Um levantamento do Instituto Sou da Paz, via Lei de Acesso à Informação (LAI), a venda de munições e cartuchos no Brasil mais que dobrou em relação a 2020: 61,3 milhões contra 28,5 milhões, apenas entre os colecionadores, atiradores esportivos e caçadores (CACs). O número de lojas para a venda de armas e munições também cresceu assustadoramente. Em um ano foram abertas 620 novas lojas no país.
A liberalização do comércio no Brasil gerou um descontrole na aquisição de armas e o impossível rastreio da origem da munição. “Sou policial civil e a farra da compra de armamento está tão absurda que já tem colegas bolsonaristas mudando de lado porque tá vendo um monte de criminoso conhecido comprando arma de grosso calibre de maneira legal”, diz um internauta na conta do Twitter. Para parte dos integrantes das corporações civil e militar, há um risco crescente de que as abordagens sejam recebidas por pessoas fortemente armadas.
Especialistas em segurança pública garantem que as armas e munições legais e ilegais, que são desviadas e ingressam no mercado do crime, não causam, isoladamente, variações nas taxas criminalidade. Elas tendem a aumentar os homicídios circunstanciais, em bares, boates e no trânsito, por exemplo, e os feminicídios. Mas não afetam necessariamente as dinâmicas criminais nos
estados. No Brasil, quase 80% dos homicídios são cometidos com armas de fogo.

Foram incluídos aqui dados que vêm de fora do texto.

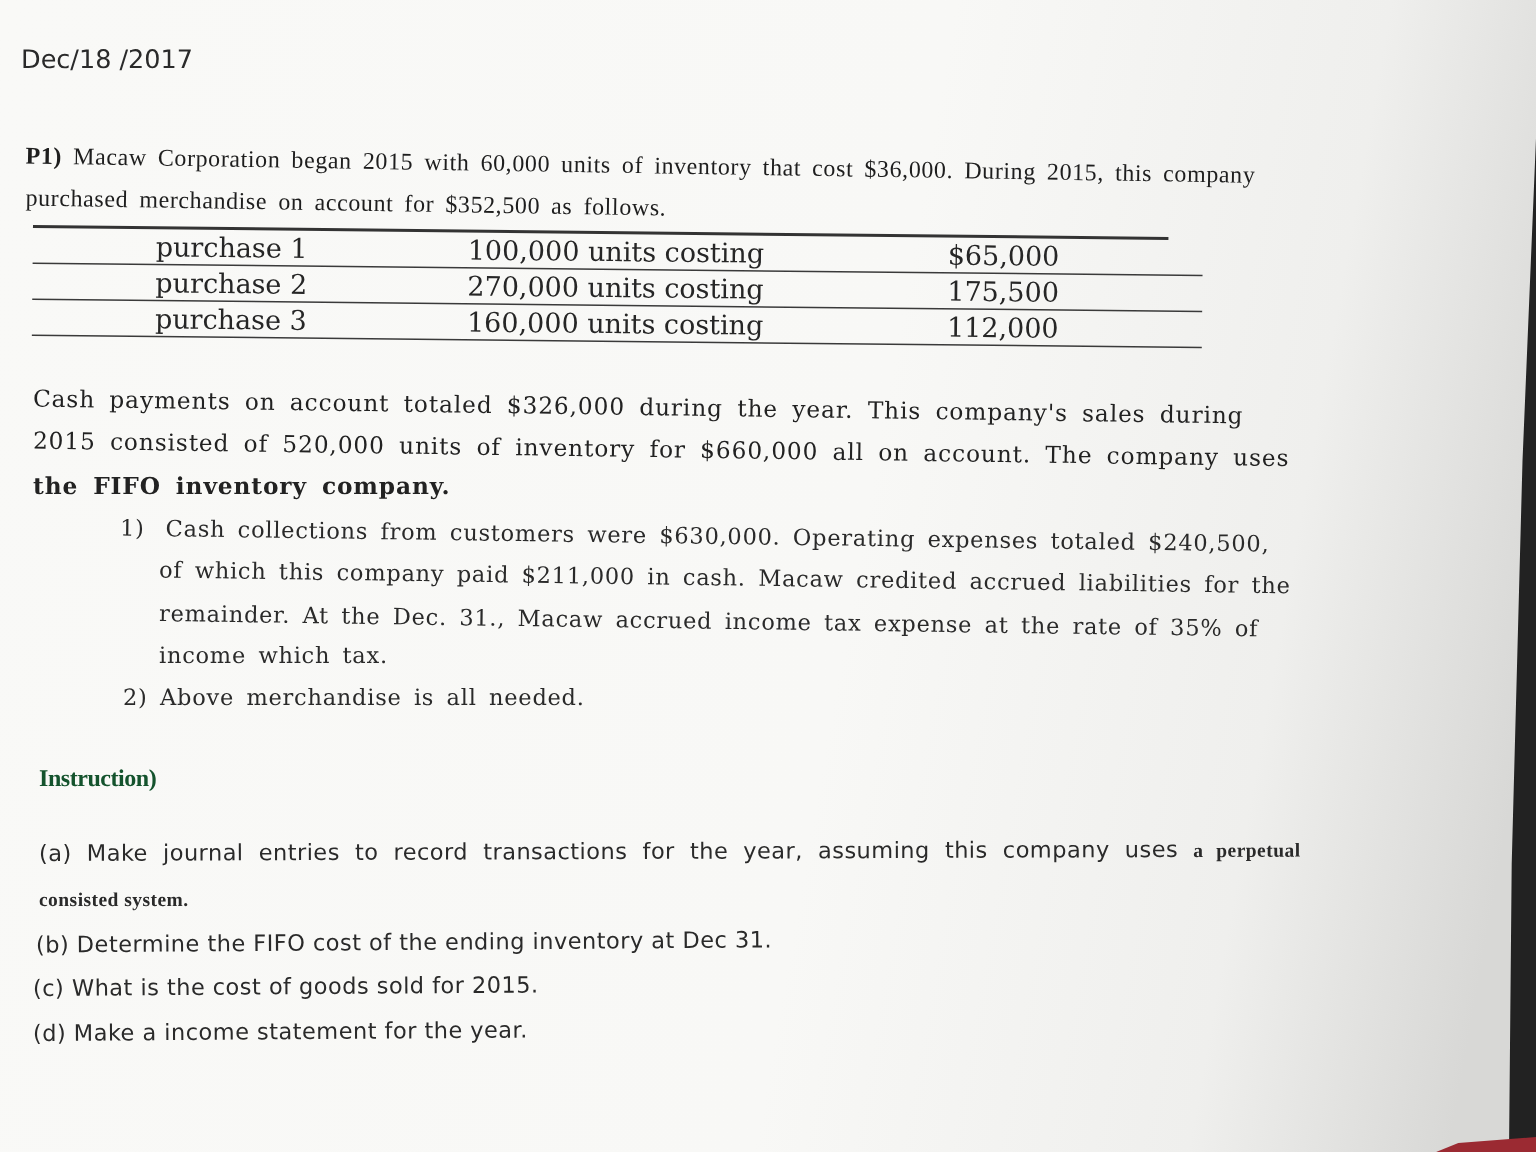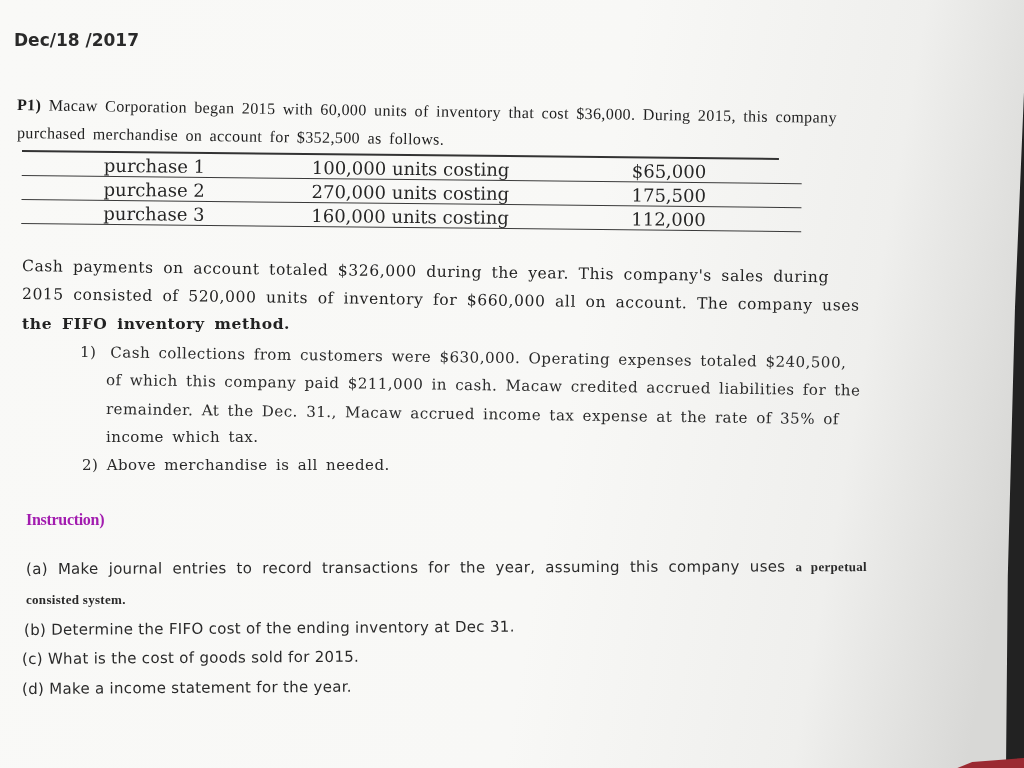"Dec/18 /2017" .date { font-weight: bold -> none }
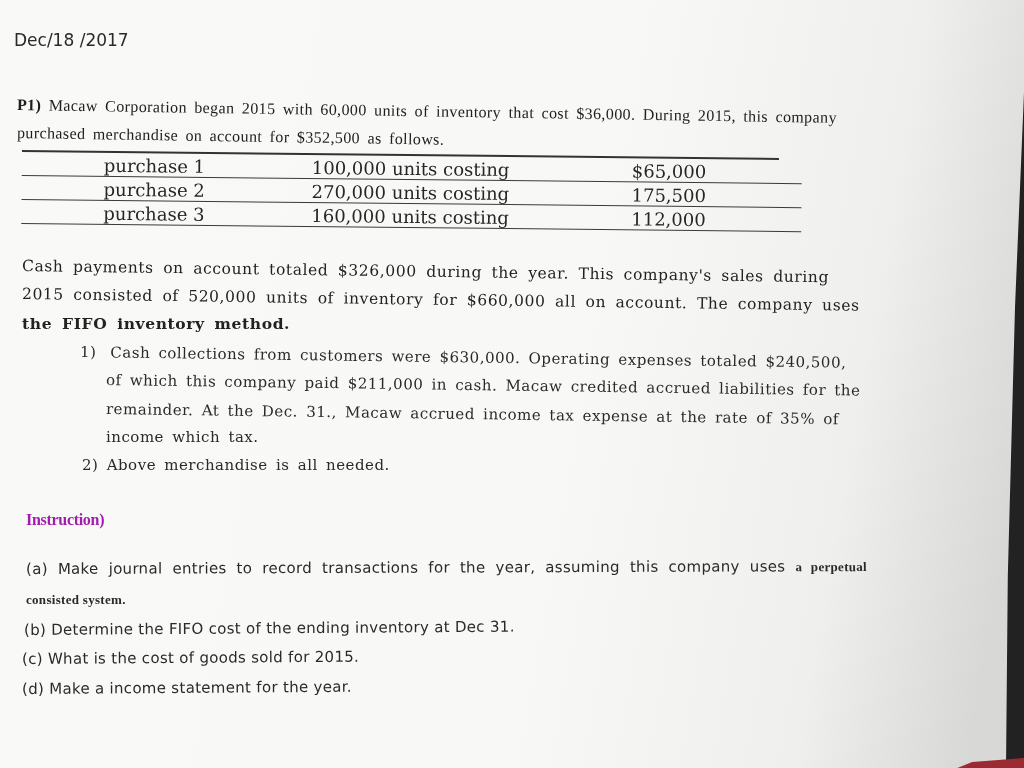"the FIFO inventory method." div.txt { text: method -> company }
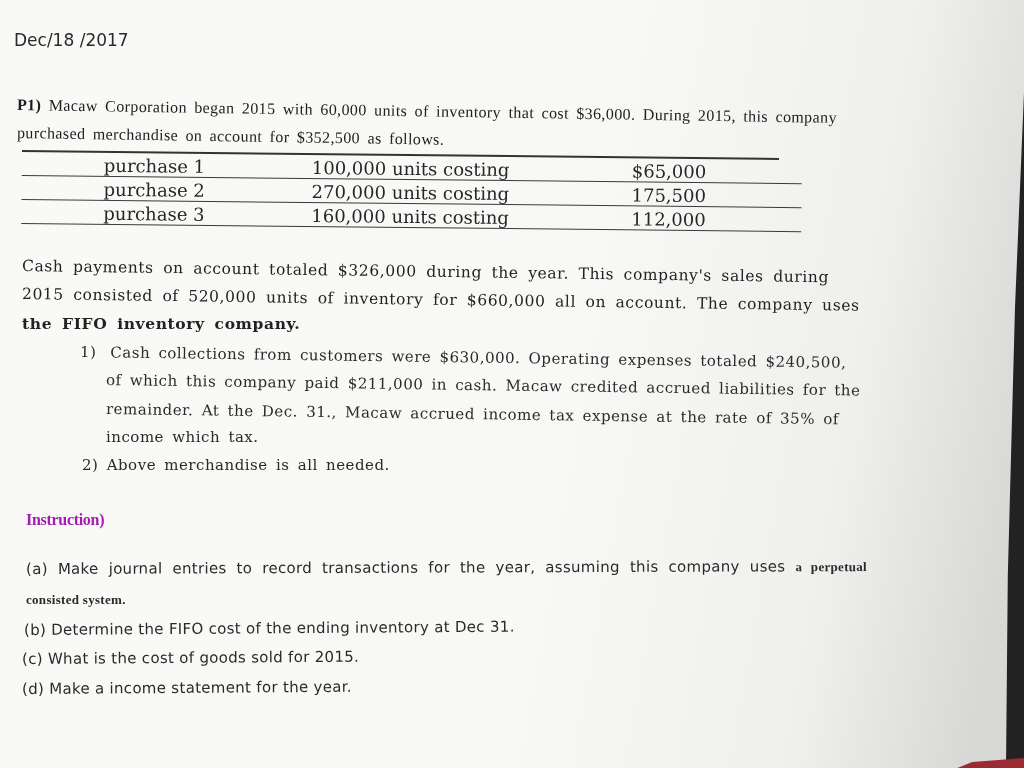"Instruction)" .instr-title { color: #a21caf -> #14532d }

Sobram exemplos ilustrativos das mortes, apresentados diariamente pela imprensa, sobre os efeitos da proliferação de armas na sociedade no aumento das mortes circunstanciais. O homicídio do jovem Ailson Augusto Ortiz, de 21 anos, em Cascavel/PR. Após uma discussão em razão de uma fechada no trânsito, Ailson levou três tiros, ao enfrentar o outro motorista. Segundo investigadores, o autor dos disparos seria CAC e teria arma para prática de tiro desportivo, não possuindo porte de armas de fogo para defesa pessoal. O que se verifica é que a facilidade de acesso e abundância de armas de fogo em determinado espaço faz com que o instrumento seja um catalisador de violência letal.
Este é o momento de toda a história nacional em que existem mais armas nas mãos de cidadãos comuns. Em 2019 e 2020, os brasileiros registraram 320 mil novas armas na Polícia Federal. De 2012 a 2018, o total havia sido de 303 mil. As autorizações concedidas pelo Exército a caçadores, atiradores esportivos e colecionadores de armas também bateram recorde no atual governo — 160 mil nos últimos dois anos contra 70 mil nos sete anos anteriores. O mercado de armas e munições, tanto as de origem nacional quanto as importadas, está extraordinariamente aquecido.